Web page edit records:
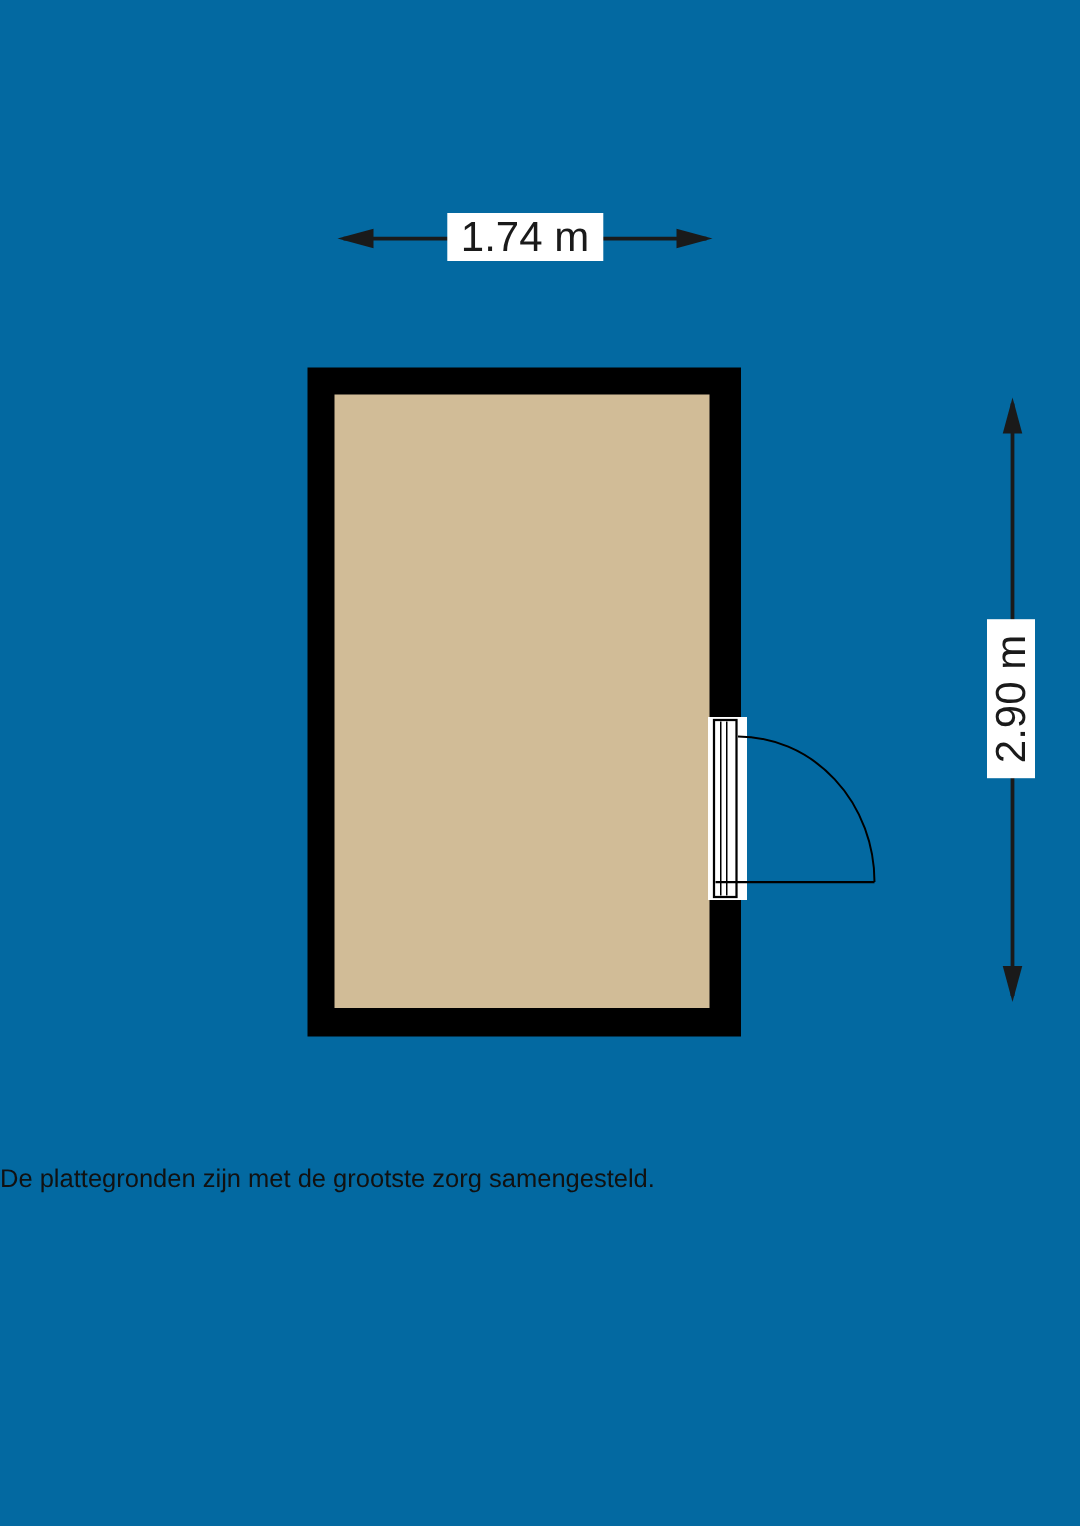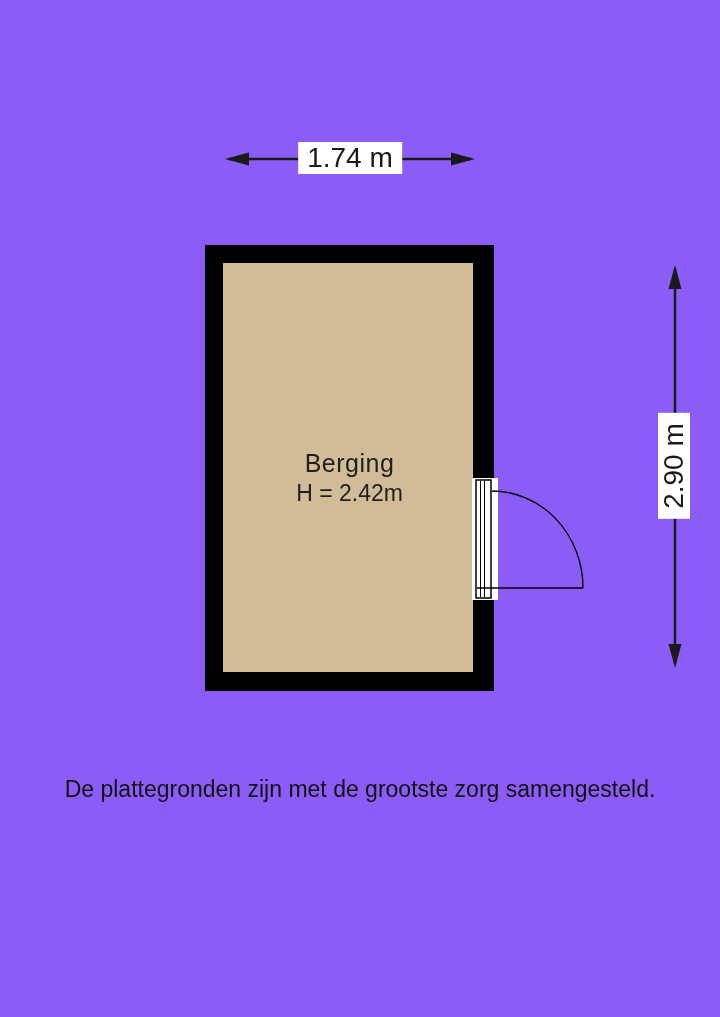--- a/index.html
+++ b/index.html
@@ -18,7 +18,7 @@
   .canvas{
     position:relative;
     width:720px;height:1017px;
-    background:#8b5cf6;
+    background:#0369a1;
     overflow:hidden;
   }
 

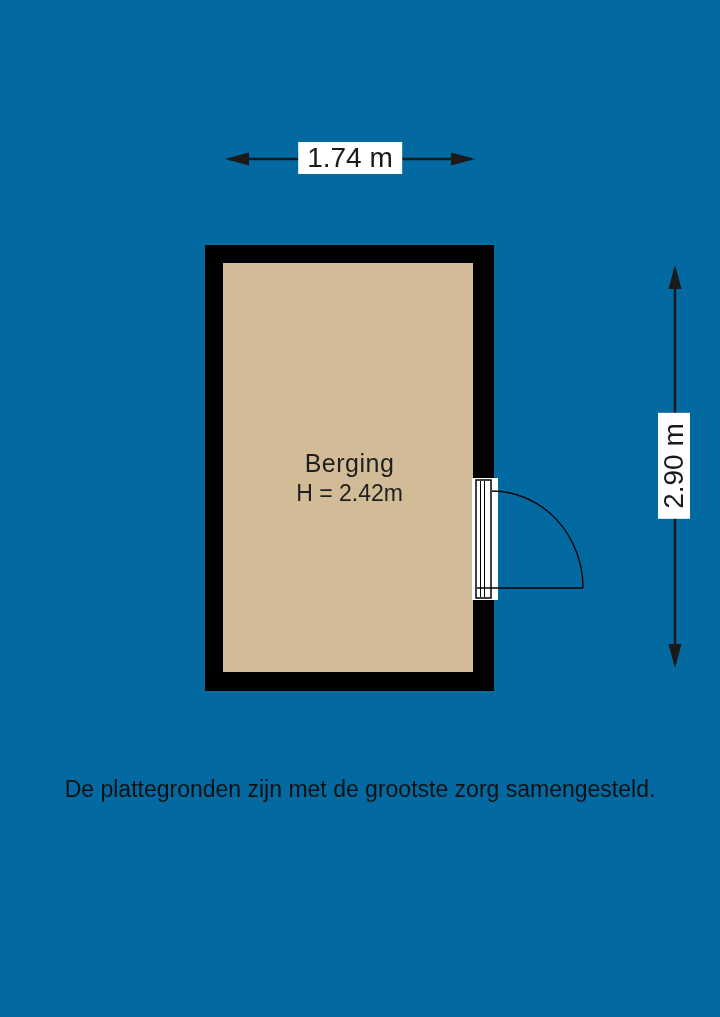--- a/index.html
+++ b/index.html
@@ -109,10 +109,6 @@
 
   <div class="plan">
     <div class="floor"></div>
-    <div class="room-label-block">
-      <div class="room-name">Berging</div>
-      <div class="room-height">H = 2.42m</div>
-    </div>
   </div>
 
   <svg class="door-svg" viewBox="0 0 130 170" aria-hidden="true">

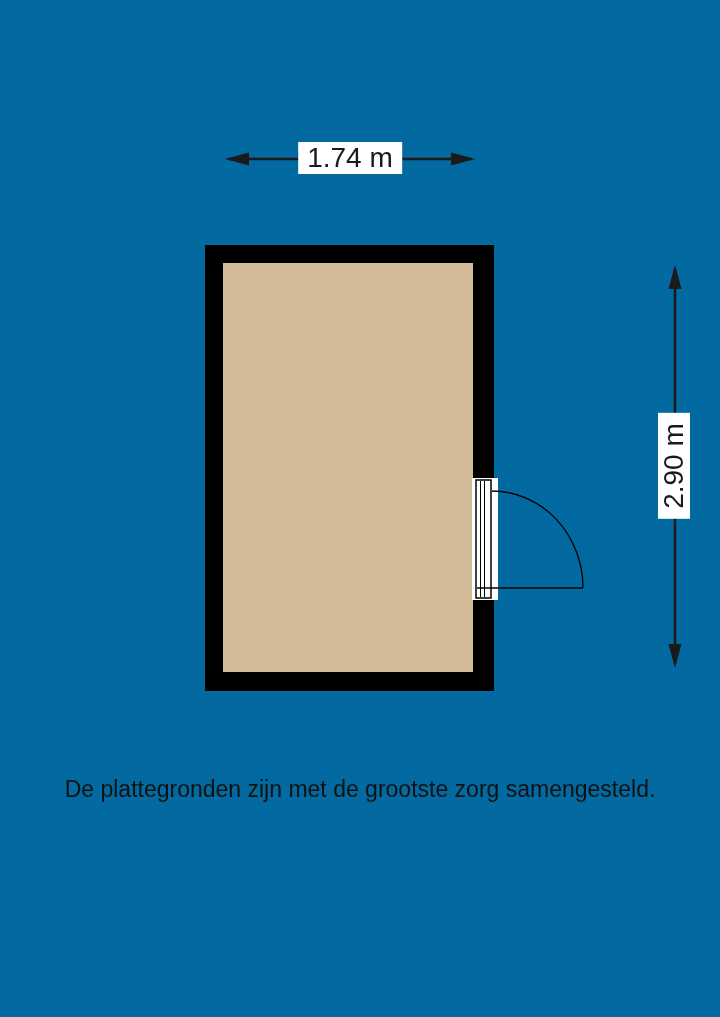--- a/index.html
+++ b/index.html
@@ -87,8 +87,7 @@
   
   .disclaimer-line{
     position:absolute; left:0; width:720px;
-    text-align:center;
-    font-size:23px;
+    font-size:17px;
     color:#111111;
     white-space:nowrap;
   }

**Problem to work on**
Reproduce every line above containing "height".

**Expected answer**
     width:720px;height:1017px;
-      <div class="room-height">H = 2.42m</div>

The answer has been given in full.